We have one full story, and half another, published. It’s probably best that it stopped there. This is not a very weird set up, for a story, but for a movie of the budget it would need, it’s probably too weird. The comic already has to repeat some facts, like how Earth discovered other Earths. If it were a television show, it would require constant reiteration of basic tenets, half-nonsense explanations pinged at the audience after every single commercial break. You’d get sick of it.

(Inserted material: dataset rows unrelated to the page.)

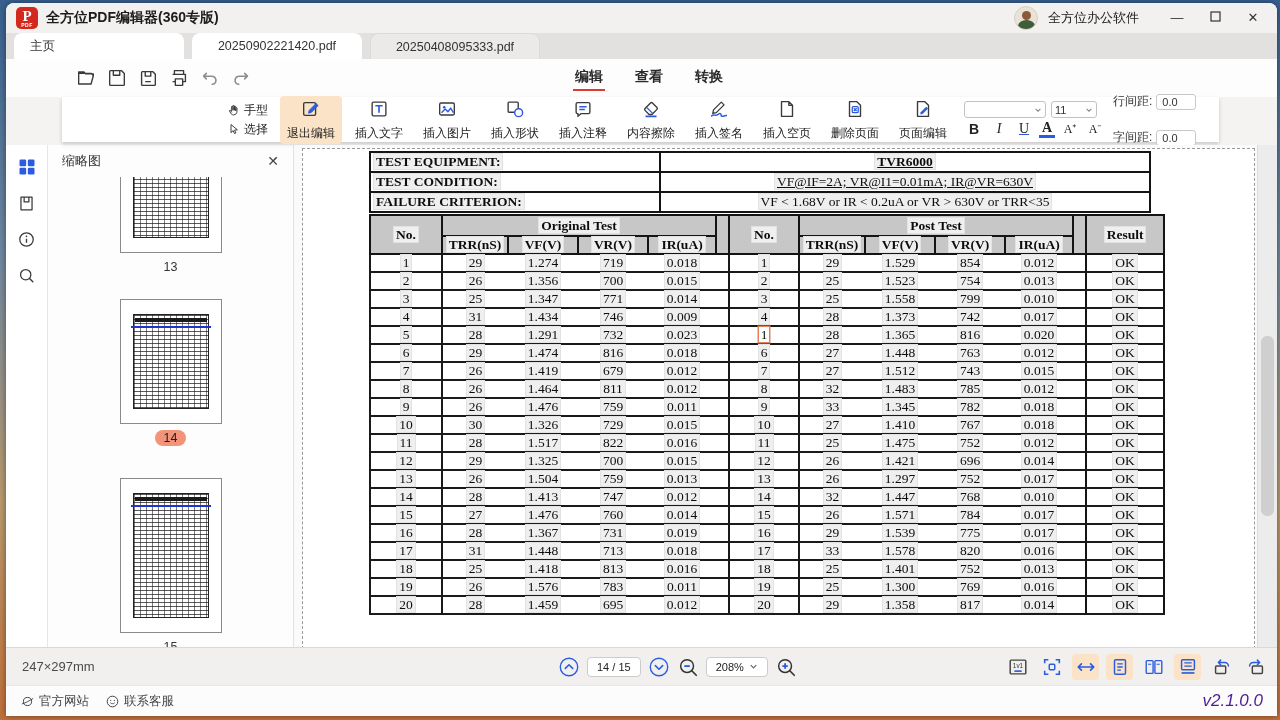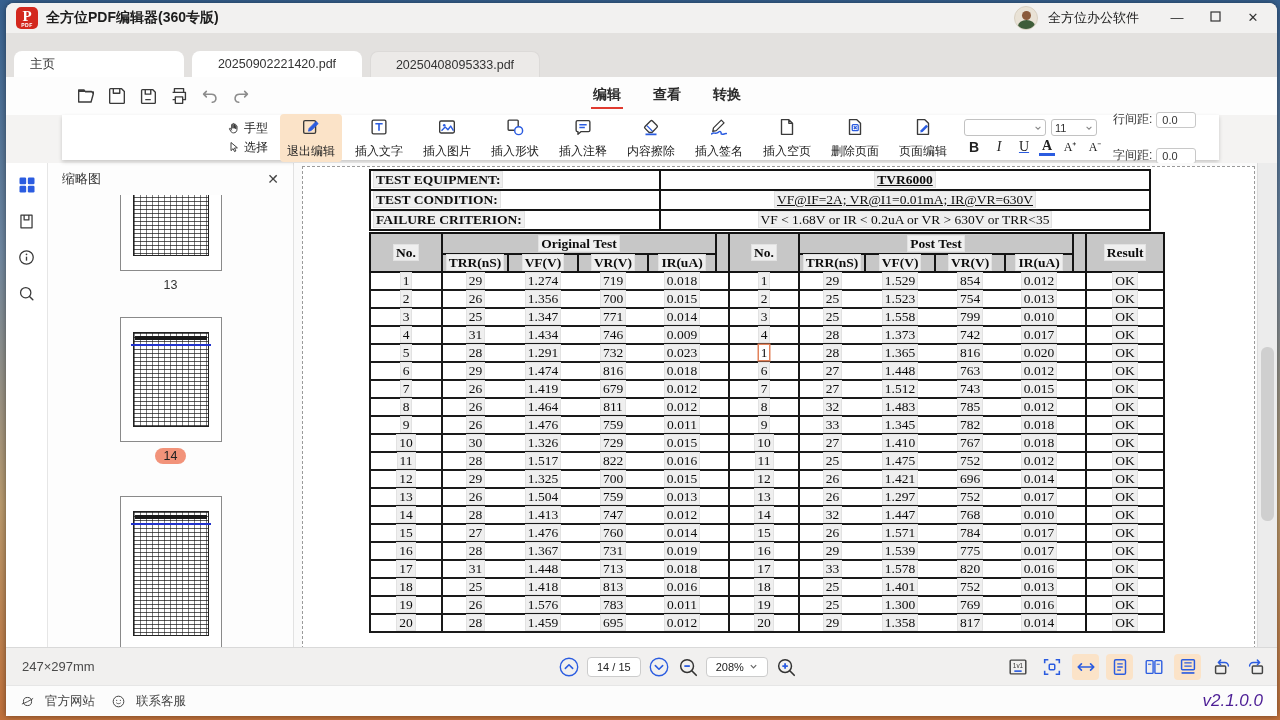--- a/index.html
+++ b/index.html
@@ -25,7 +25,7 @@
   .winbtn { width:28px; text-align:center; font-size:13px; color:#333; cursor:default; line-height:28px; }
 
   
-  .tabbar { height:44px; background:#e3e1df; display:flex; align-items:flex-end; padding-left:8px; gap:8px; flex:0 0 auto; }
+  .tabbar { height:26px; background:#e3e1df; display:flex; align-items:flex-end; padding-left:8px; gap:8px; flex:0 0 auto; }
   .tab { height:26px; border-radius:8px 8px 0 0; font-size:12.5px; color:#333; display:flex; align-items:center;
     padding:0 16px; min-width:170px; }
   .tab.white { background:#fff; }

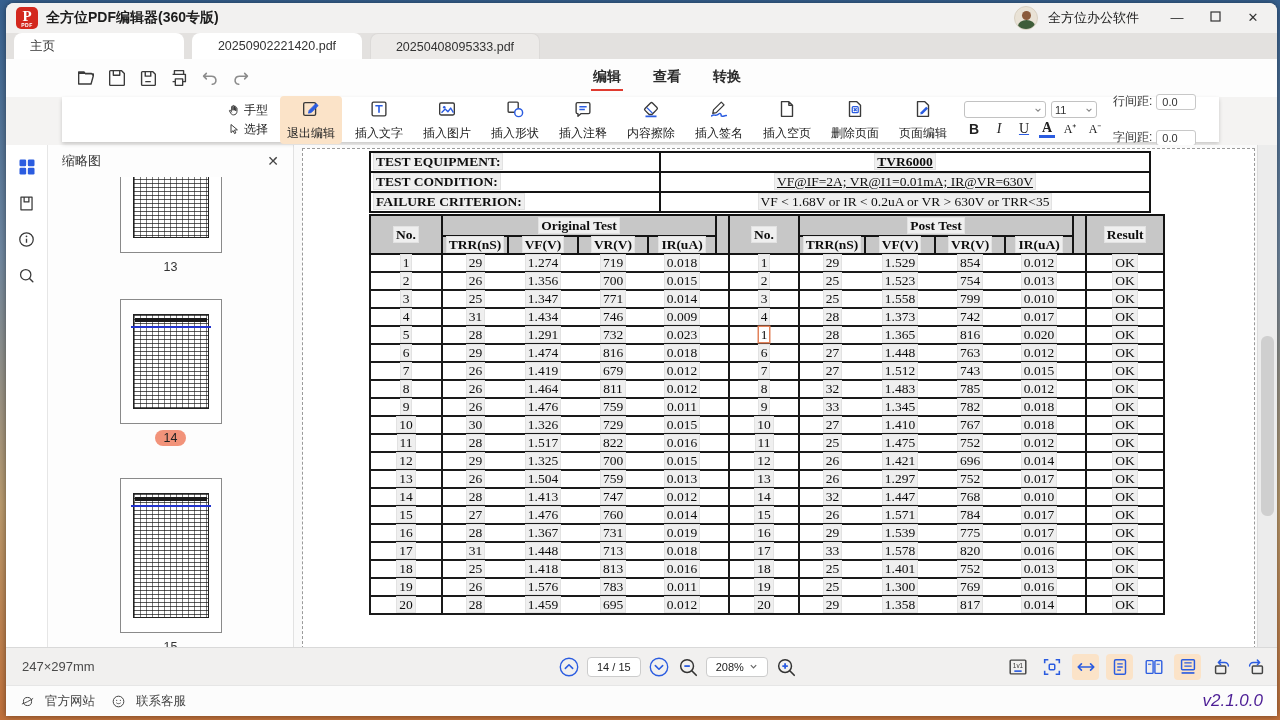--- a/index.html
+++ b/index.html
@@ -37,7 +37,7 @@
   .quickbar { height:38px; background:#fdfdfd; display:flex; align-items:center; padding:0 10px; position:relative; flex:0 0 auto; }
   .qicons { display:flex; align-items:center; gap:7px; margin-left:58px; }
   .qicon { width:24px; height:24px; display:flex; align-items:center; justify-content:center; }
-  .menus { position:absolute; left:585px; display:flex; gap:28px;text-align:right; }
+  .menus { position:absolute; left:567px; display:flex; gap:28px;text-align:right; }
   .menu-item { font-size:14px; font-weight:bold; color:#2b2b2b; padding:3px 2px; }
   .menu-item.active { border-bottom:2.5px solid #e03a2f; }
 

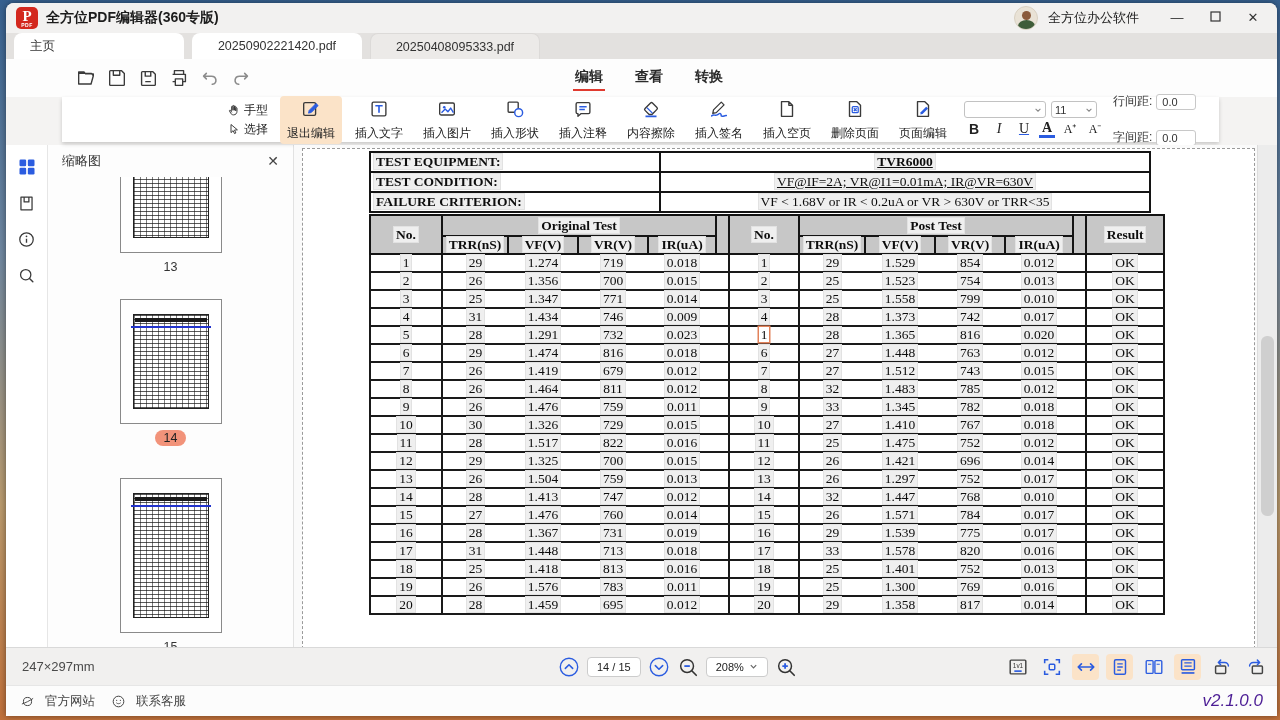--- a/index.html
+++ b/index.html
@@ -127,7 +127,7 @@
   
   .footer { height:31px; background:#fcfcfc; border-top:1px solid #e6e6e6; display:flex; align-items:center;
     padding:0 14px; gap:16px; flex:0 0 auto; }
-  .flink { display:flex; align-items:center; gap:10px; font-size:12.5px; color:#444; }
+  .flink { display:flex; align-items:center; gap:4px; font-size:12.5px; color:#444; }
   .fversion { margin-left:auto; font-size:17px; color:#4c1d95;font-style:italic; }
 </style>
 </head>

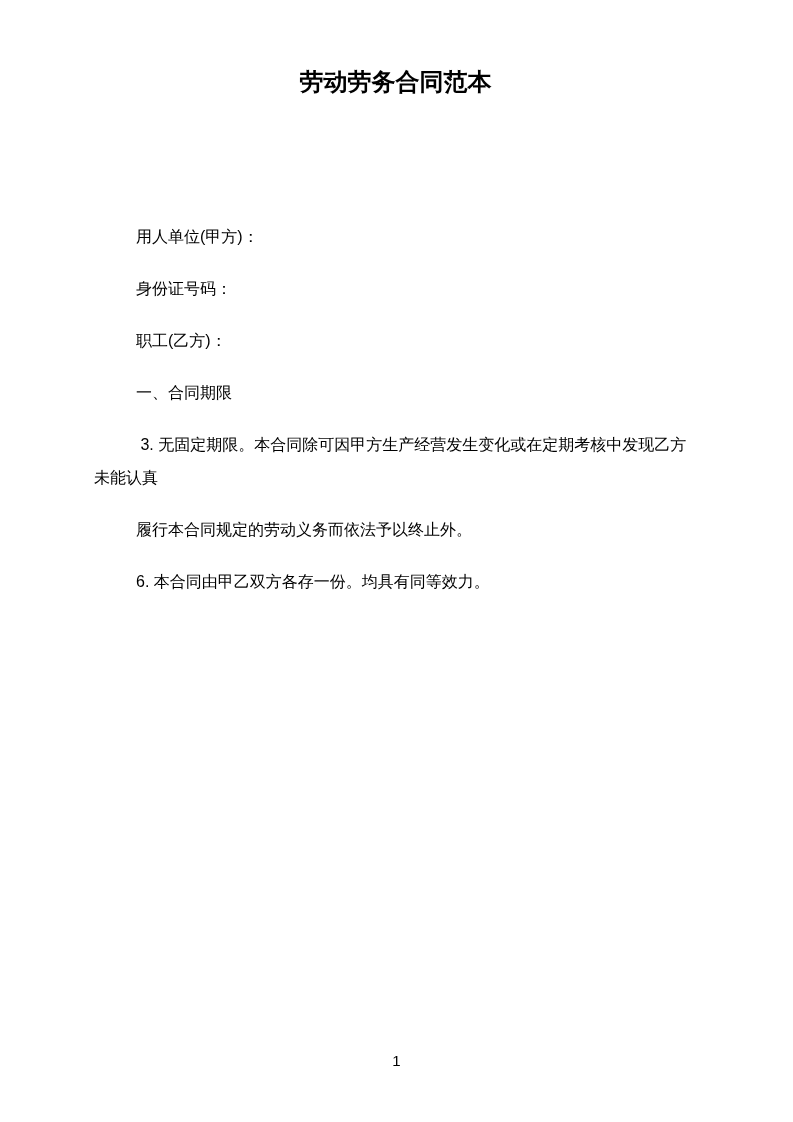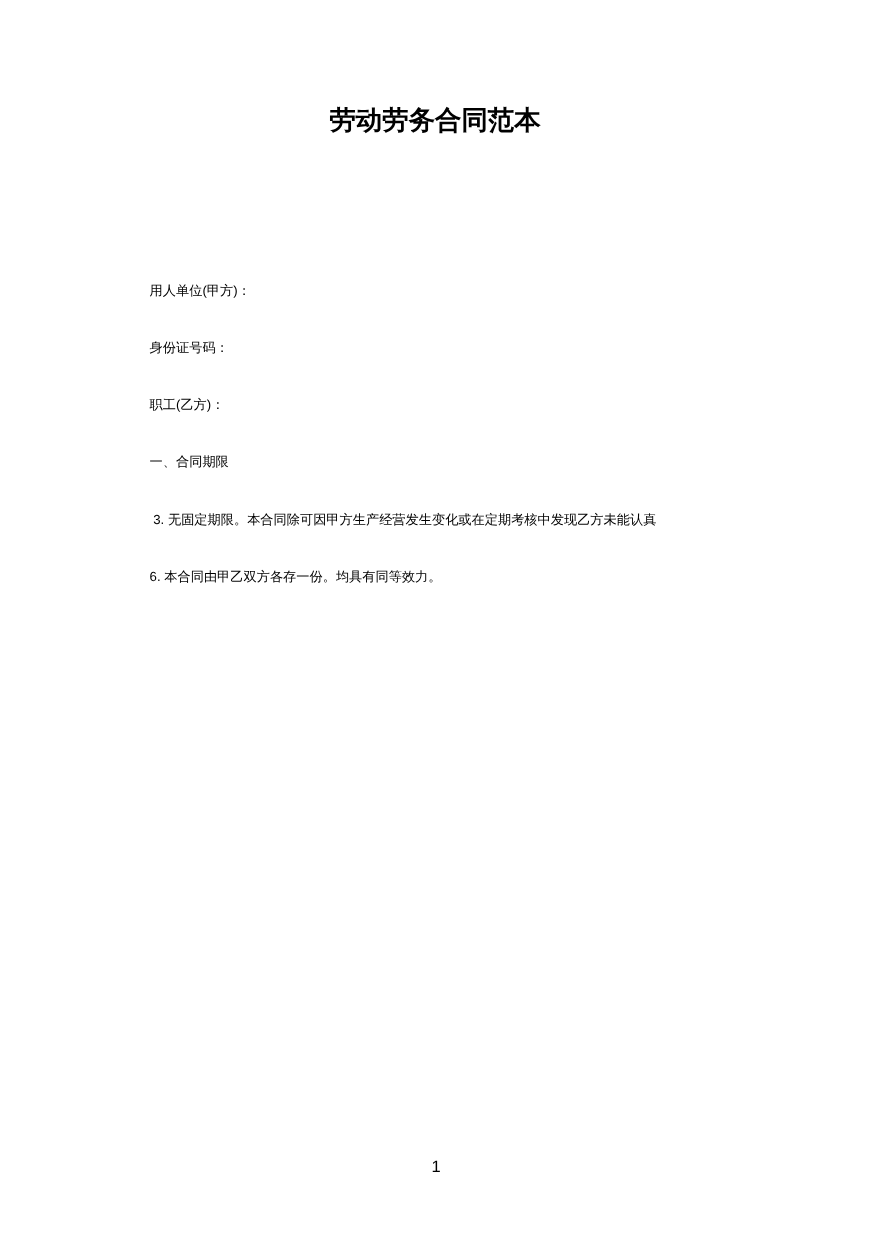--- a/index.html
+++ b/index.html
@@ -15,7 +15,7 @@
     color: #000000;
     font-family: "Liberation Sans", sans-serif;
     box-sizing: border-box;
-    padding: 93px 96px 0 94px;
+    padding: 65px 96px 0 94px;
     overflow: hidden;
   }
   .doc-title {

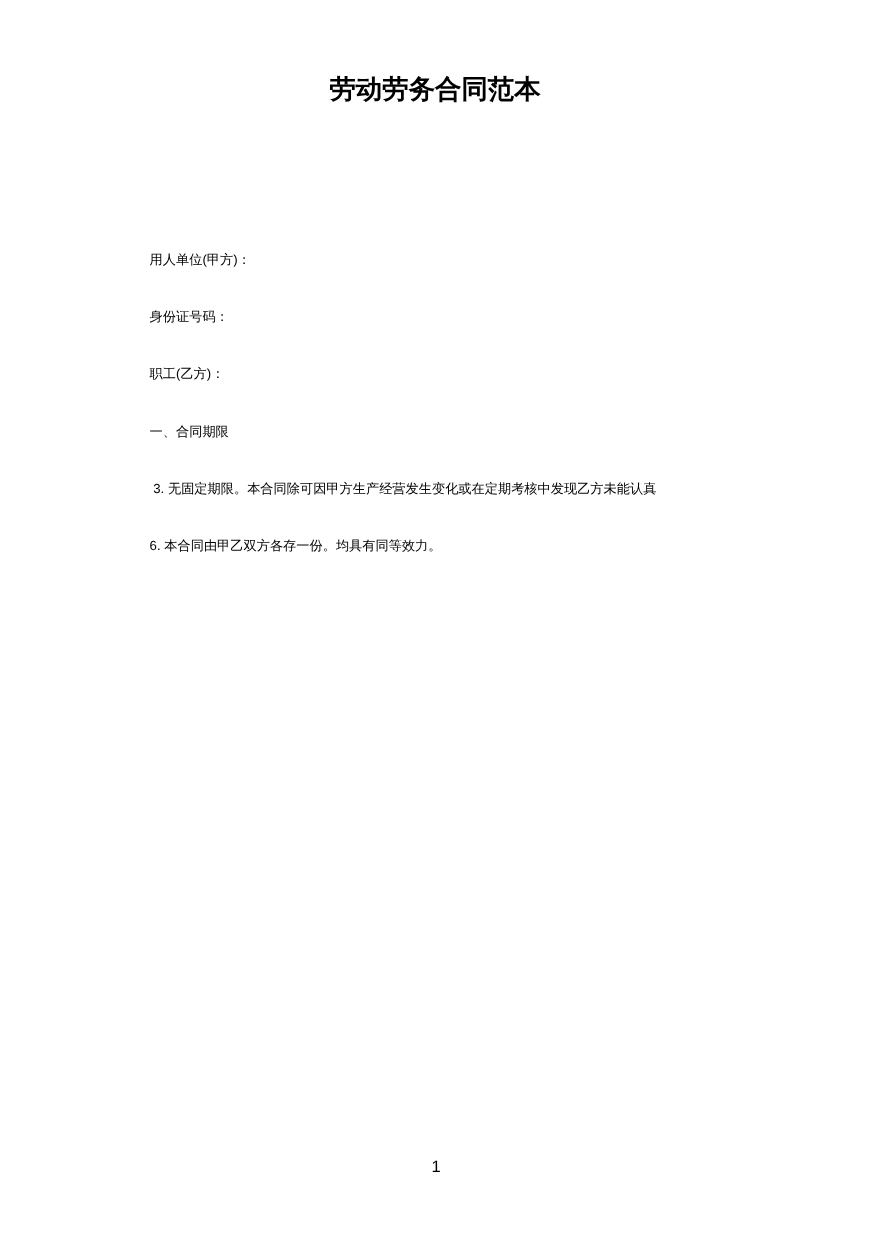--- a/index.html
+++ b/index.html
@@ -27,7 +27,7 @@
   }
   .para {
     margin: 19px 0 0 0;
-    font-size: 12px;
+    font-size: 16px;
     line-height: 33px;
     text-indent: 42px;
     white-space: pre-wrap;

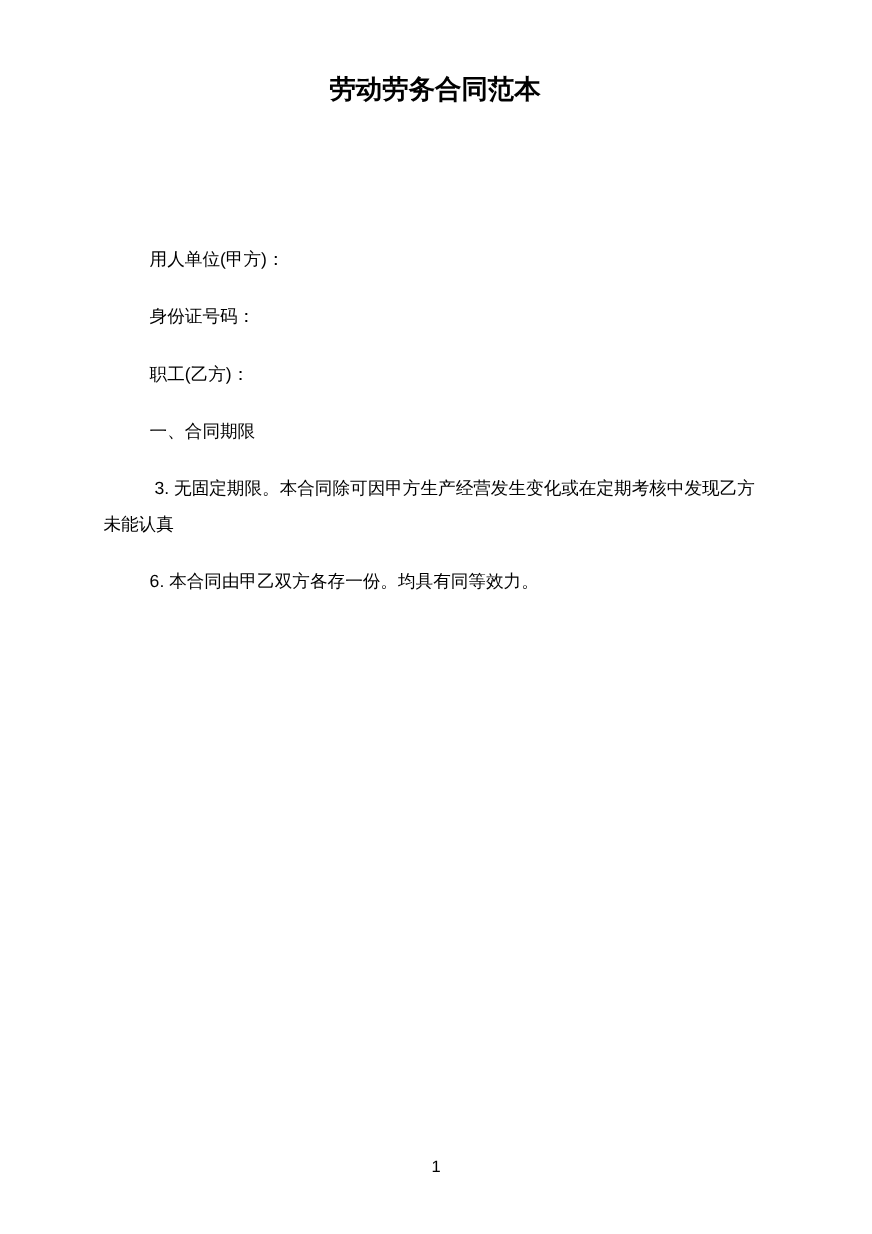--- a/index.html
+++ b/index.html
@@ -66,6 +66,7 @@
 
   <p class="para"> 3. 无固定期限。本合同除可因甲方生产经营发生变化或在定期考核中发现乙方未能认真</p>
 
+  <p class="para">履行本合同规定的劳动义务而依法予以终止外。</p>
 
   <p class="para">6. 本合同由甲乙双方各存一份。均具有同等效力。</p>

By keeping it tight, by keeping the length of the story down and the price of production as low as ink, paper, and six tons of thinking hard about the subject, Anna Mercury remains reasonably budget and sufficiently direct enough it stays exciting. It lasted only long enough to get weirder and weirder, faster and stronger, a winding tight of multiple threads into a strong rope. Or, a whip. Or, a fancy baton for smacking people.
That, to me, is what Anna Mercury is. It’s a concentrated Matrix. It’s an all-frills Black Widow movie you’re never ever going to get. I can’t stand, “____ on drugs,” so let’s say, instead, a James Bond movie where they really want to screw with the audience. Sliders with a social conscience and more brain. Not a thriller with science fiction, not a spy adventure with superheroics. It doesn’t cheapen its science fiction for thrills, or present a spy in a superhero world as if world does not effect the people living in it. And, by being a comic, it escapes the reasons those other things aren’t Anna Mercury.